I have a number of comments in moderation at the moment, but before sifting through them I wanted to comment on this story. I’m sure many of you have already seen it and there has been lots of interesting commentary, too.
It seems that some tech companies–Apple and Facebook–are now offering to pay to have female employees freeze their eggs. This is as part of an array of fertility related health benefits. I’ve written about egg freezing in the past. This is a relatively new technology and we really haven’t seen how it will play out yet. But I remain somewhat skeptical about the offer made by these “generous” employers. (We should all bear in mind that what motivates them is not generosity but rather the desire to maintain a competitive edge. Apparently other industries–like big law firms–may be following right behind in providing this benefit.)
The problem being solved here is that it seems fairly clear that “young ” eggs (say those that are 20-30 years old) are most likely to produce healthy babies. If a career-minded woman waits until she is well established at work, she may well be in the “old egg” part of the spectrum.
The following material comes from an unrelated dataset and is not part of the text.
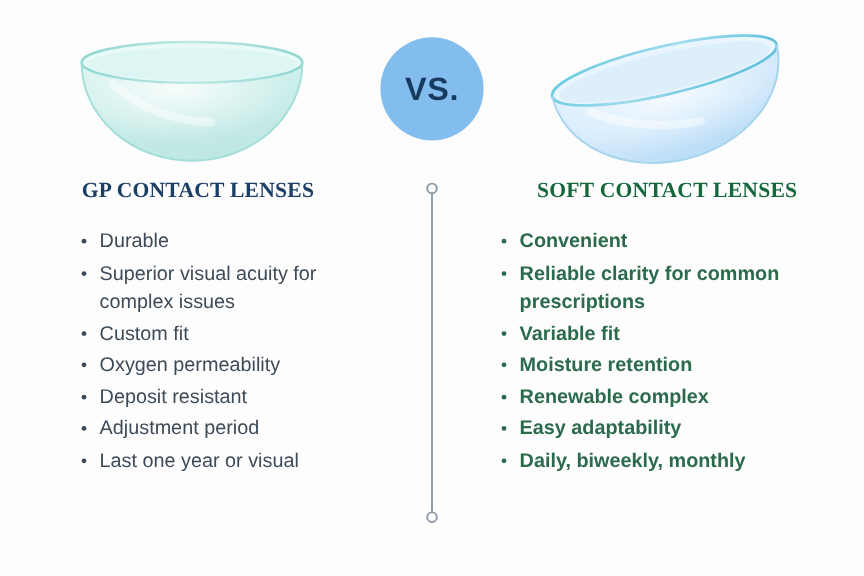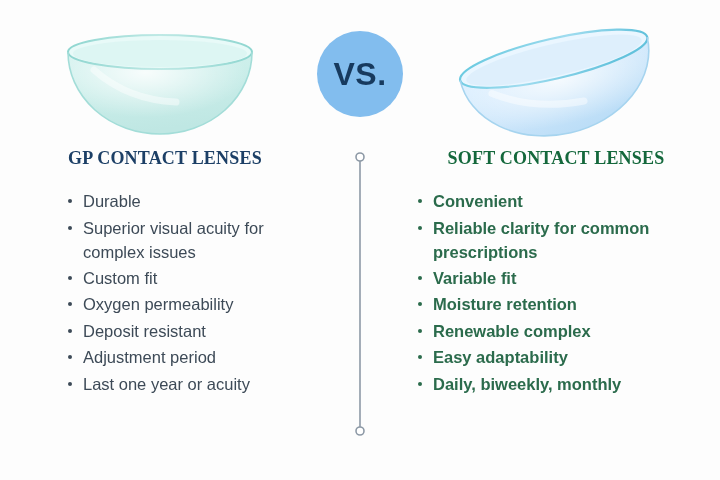"VS." #vs-badge-label { font-size: 32px -> 27px }
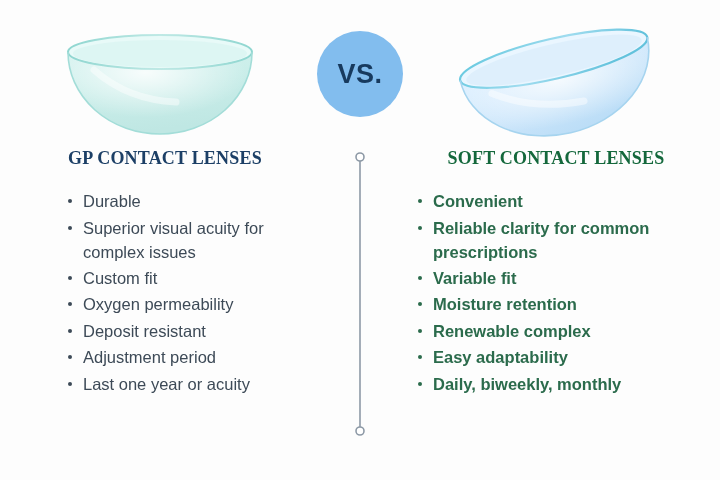"Last one year or acuity" span { text: acuity -> visual }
This is one aspect of the ticking biological clock. So, before egg freezing, she had to choose–career or children?
Freezing eggs lets her have it all. She can preserve her 25 year old eggs, lean in at work, and then, in her thirties, thaw those eggs and they are still young. How can we not applaud giving women this kind of control over their fertility? At least some of the employers are apparently also expanding maternity leave (or perhaps parental leave?) and this would strengthen the sense that what’s happening here is that women’s choices are being expanded. Surely a good thing?
And yet…..As a number of commentators have pointed out, providing a low-risk option for deferred child-rearing could well create pressure on young women to resolve the work/family balance issue in a particular way–work first. And of course, this resolution would make employers happy, I should think. Women could still choose to have children in their twenties (and avail themselves of the enhanced maternity benefits) but this would now be understood as a choice–one that reflected the higher priority the woman placed on child-rearing. Would this really be irrelevant to her assessment as an employee?
Curiously, the women who cannot freeze her eggs might more easily assert that her decision to have children while she is young does not reflect the priority she places on work. The woman with more options might be held more accountable for the choices she makes.
There’s another way of looking at it, too. Many feminists would argue that reforming work places (and work itself) to better accommodate the needs of those with caretaking responsibilities should be a top priority. Since caretaking so often falls to women, it is only the reform of work that can lead to the full participation of women. The US has made precious little progress on this front.
Facilitating egg freezing masks the need for this kind of reform. And, of course, this is really only an option for a tiny percentage of working women. Most women’s employers will not provide this benefit and it is an expensive proposition, far beyond the reach of many working women. So even if it is a positive developments for some women, it is a hindrance to change that would benefit many, many more.
And so I am skeptical of the claim that this is progress. And yet, can giving women more choice, more control, really be a bad thing? Many years ago some feminists opposed access to birth control. They reasoned that only the specter of unwanted children allowed women to effectively resist the unwanted sexual advances of their husbands. Thus, it seemed to them, giving women access to birth control–to choice, to control–would actually diminish their ability to exercise choice bout sex.
I think this argument seems absurd and utterly misguided today. But isn’t there an echo of it in my expression of misgivings about offering women the choice to freeze their eggs? Or maybe I’m just hearing things.